_Exercise data_

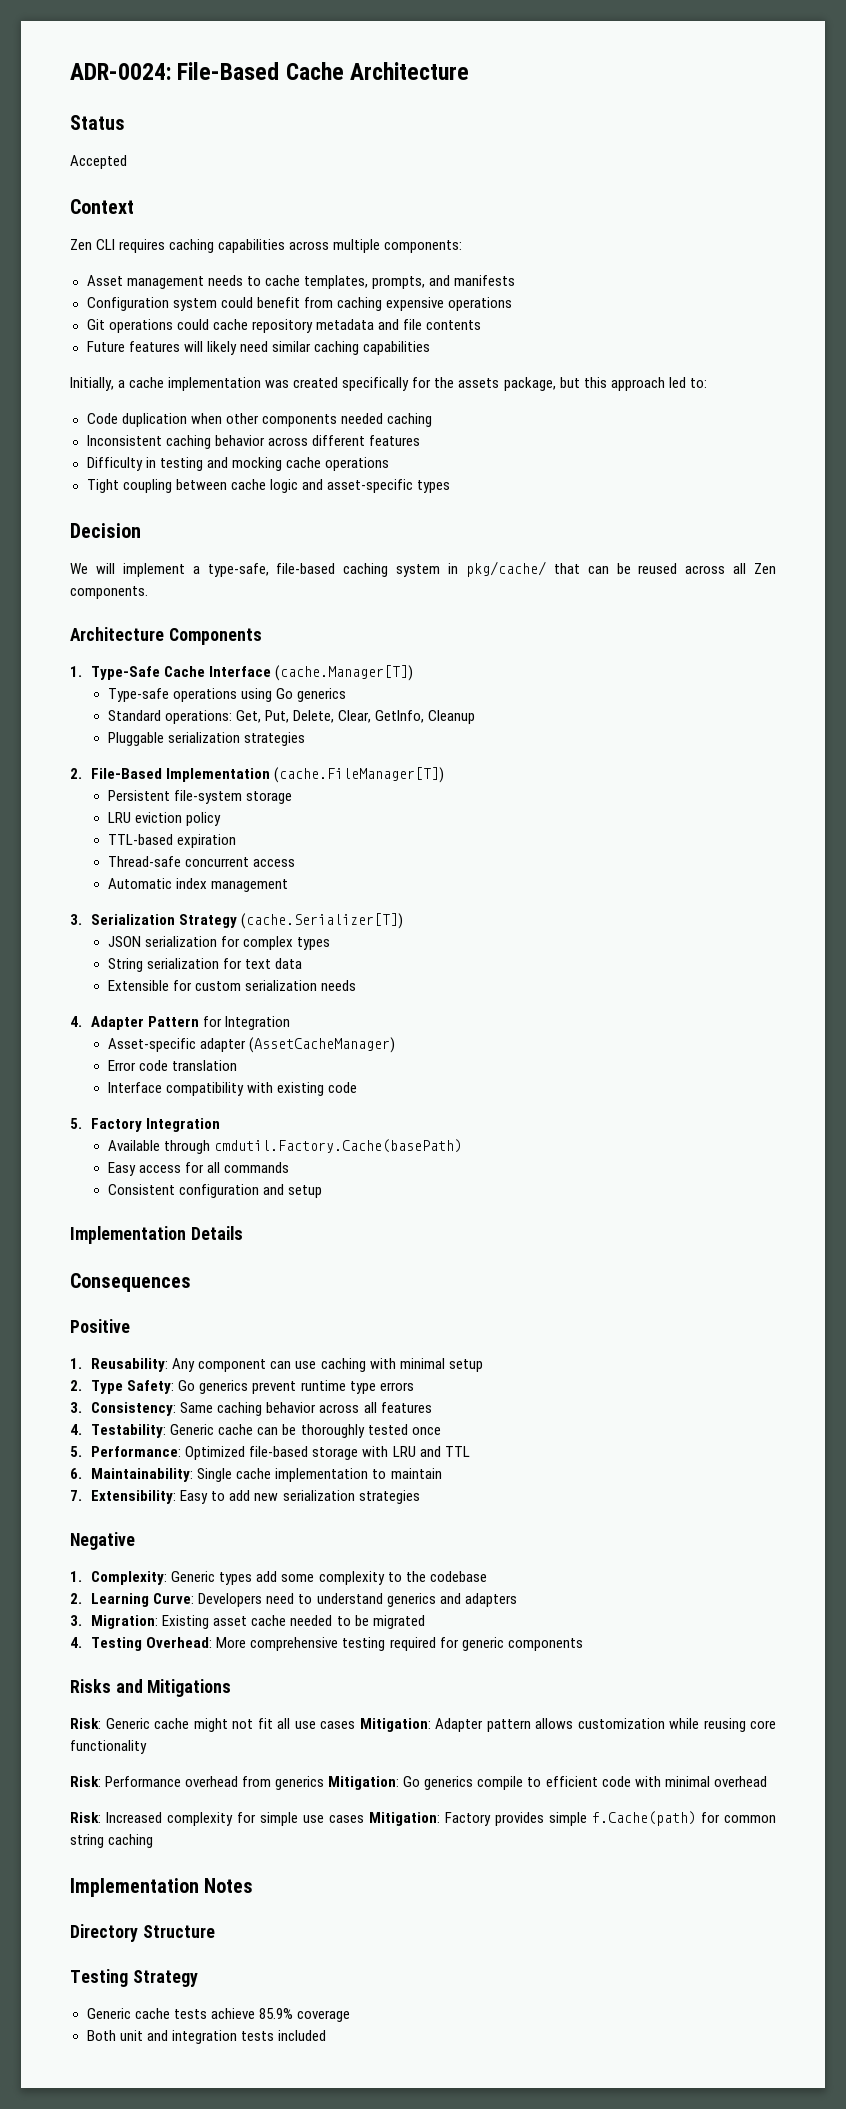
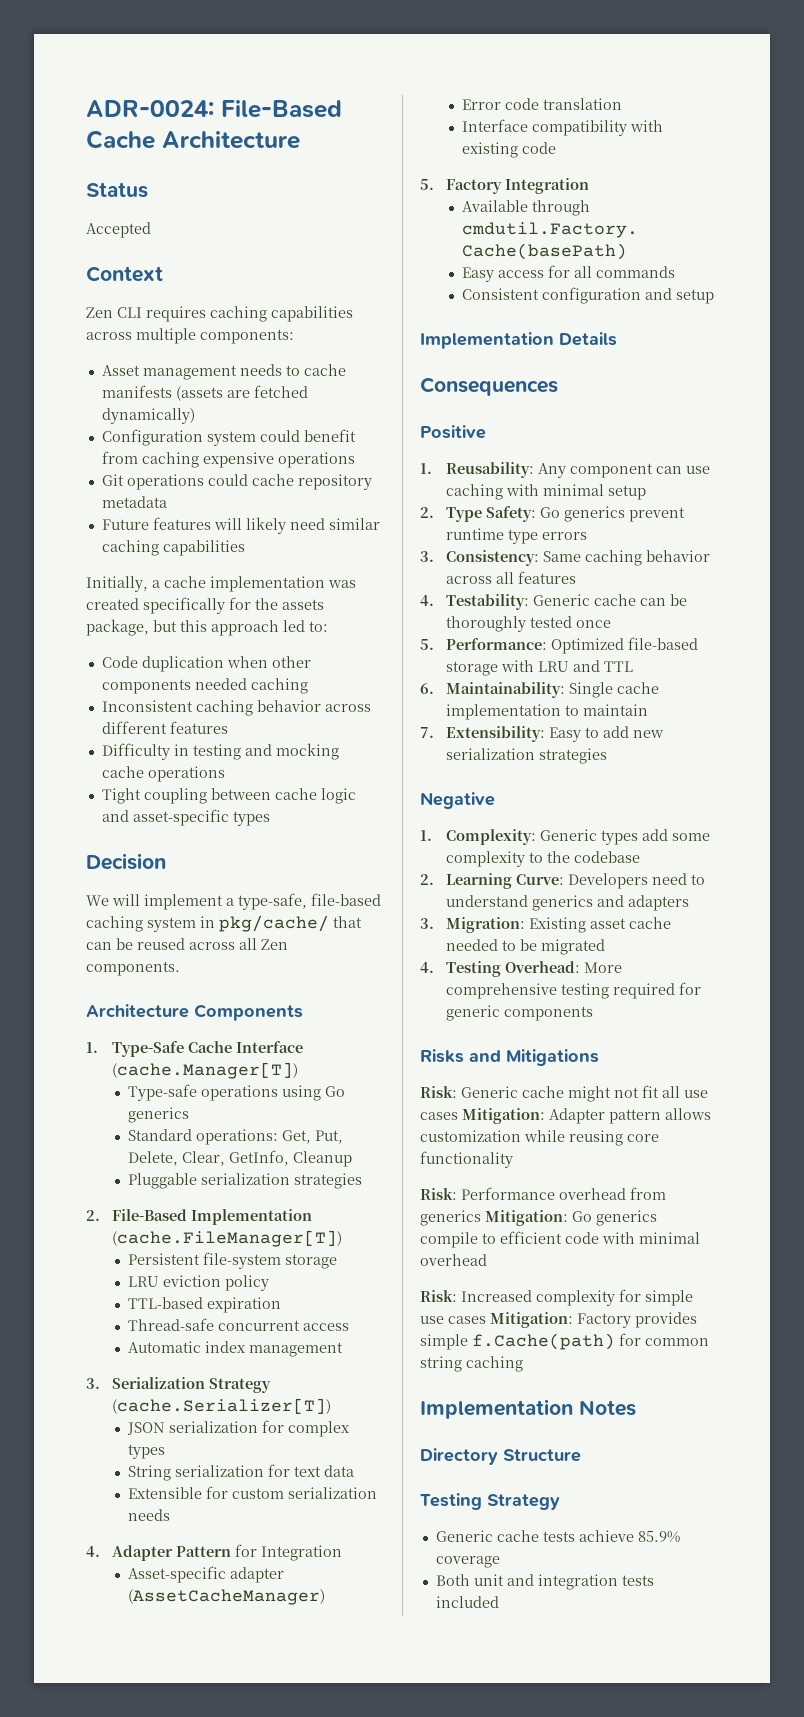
- Asset management needs to cache templates, prompts, and manifests
+ Asset management needs to cache manifests (assets are fetched dynamically)
- Git operations could cache repository metadata and file contents
+ Git operations could cache repository metadata

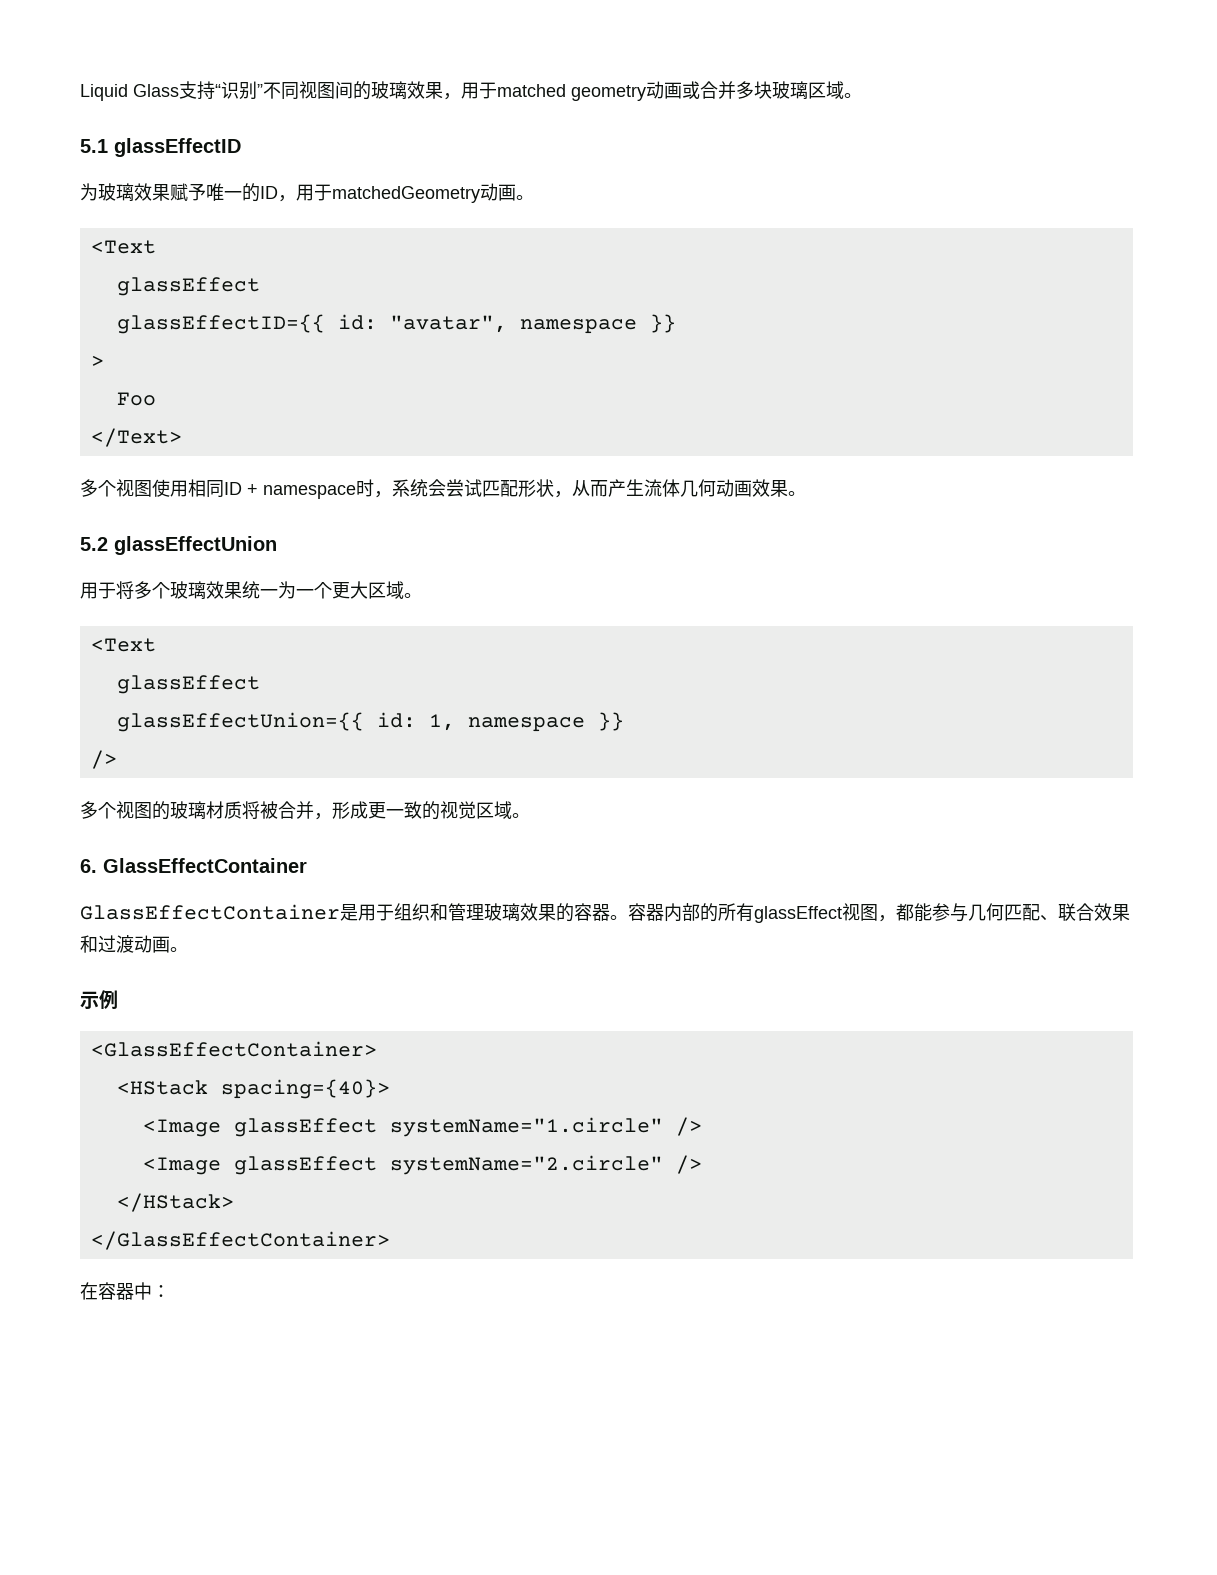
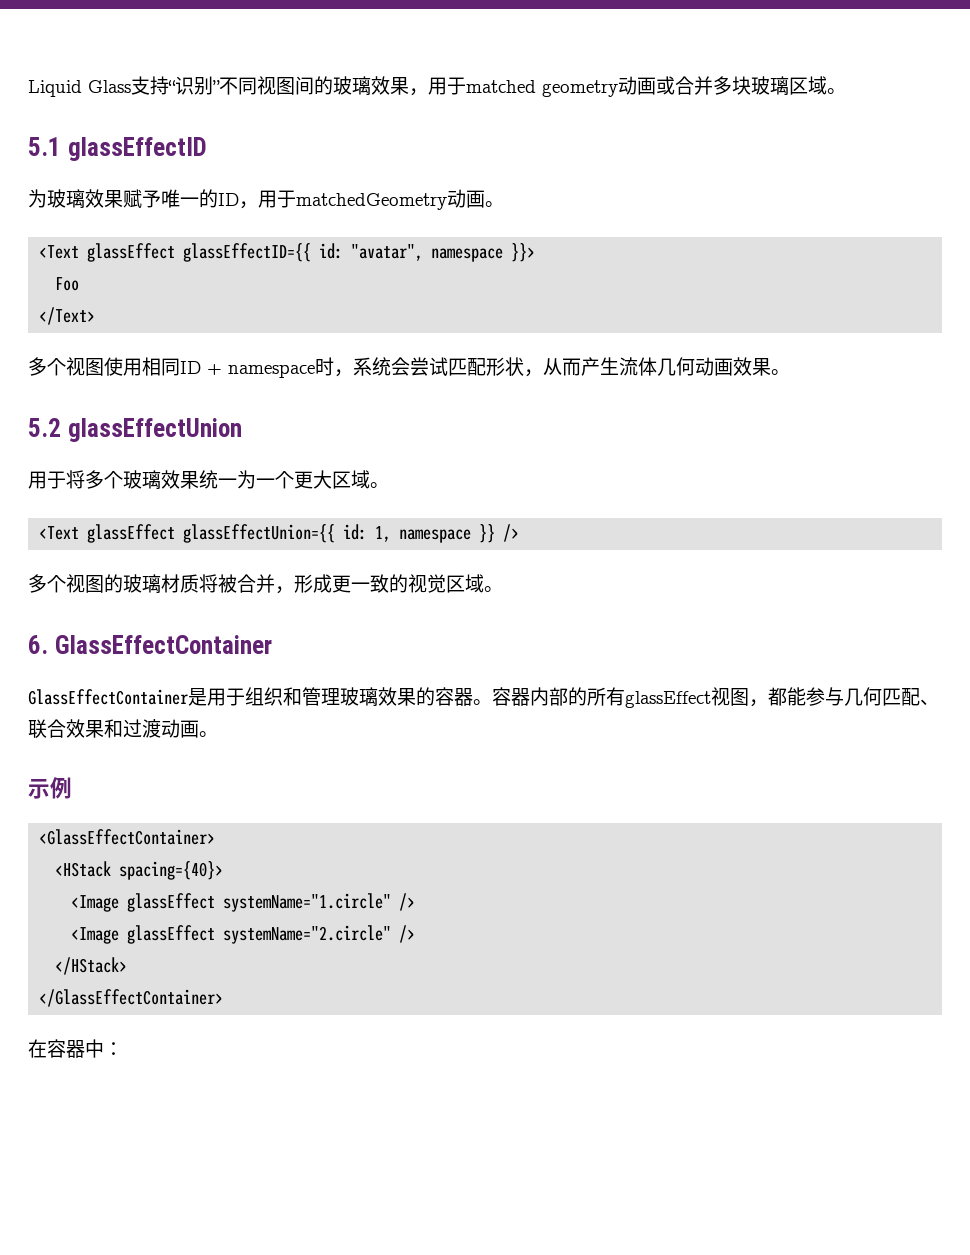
  为玻璃效果赋予唯一的ID，用于matchedGeometry动画。
- <Text
- glassEffect
- glassEffectID={{ id: "avatar", namespace }}
- >
+ <Text glassEffect glassEffectID={{ id: "avatar", namespace }}>
  用于将多个玻璃效果统一为一个更大区域。
- <Text
- glassEffect
- glassEffectUnion={{ id: 1, namespace }}
- />
+ <Text glassEffect glassEffectUnion={{ id: 1, namespace }} />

_Your objective_
Would it be possible to print the records above verbatim, pictures omitted?

_Output for this exercise_
- Asset management needs to cache templates, prompts, and manifests
+ Asset management needs to cache manifests (assets are fetched dynamically)
- Git operations could cache repository metadata and file contents
+ Git operations could cache repository metadata

  为玻璃效果赋予唯一的ID，用于matchedGeometry动画。
- <Text
- glassEffect
- glassEffectID={{ id: "avatar", namespace }}
- >
+ <Text glassEffect glassEffectID={{ id: "avatar", namespace }}>
  用于将多个玻璃效果统一为一个更大区域。
- <Text
- glassEffect
- glassEffectUnion={{ id: 1, namespace }}
- />
+ <Text glassEffect glassEffectUnion={{ id: 1, namespace }} />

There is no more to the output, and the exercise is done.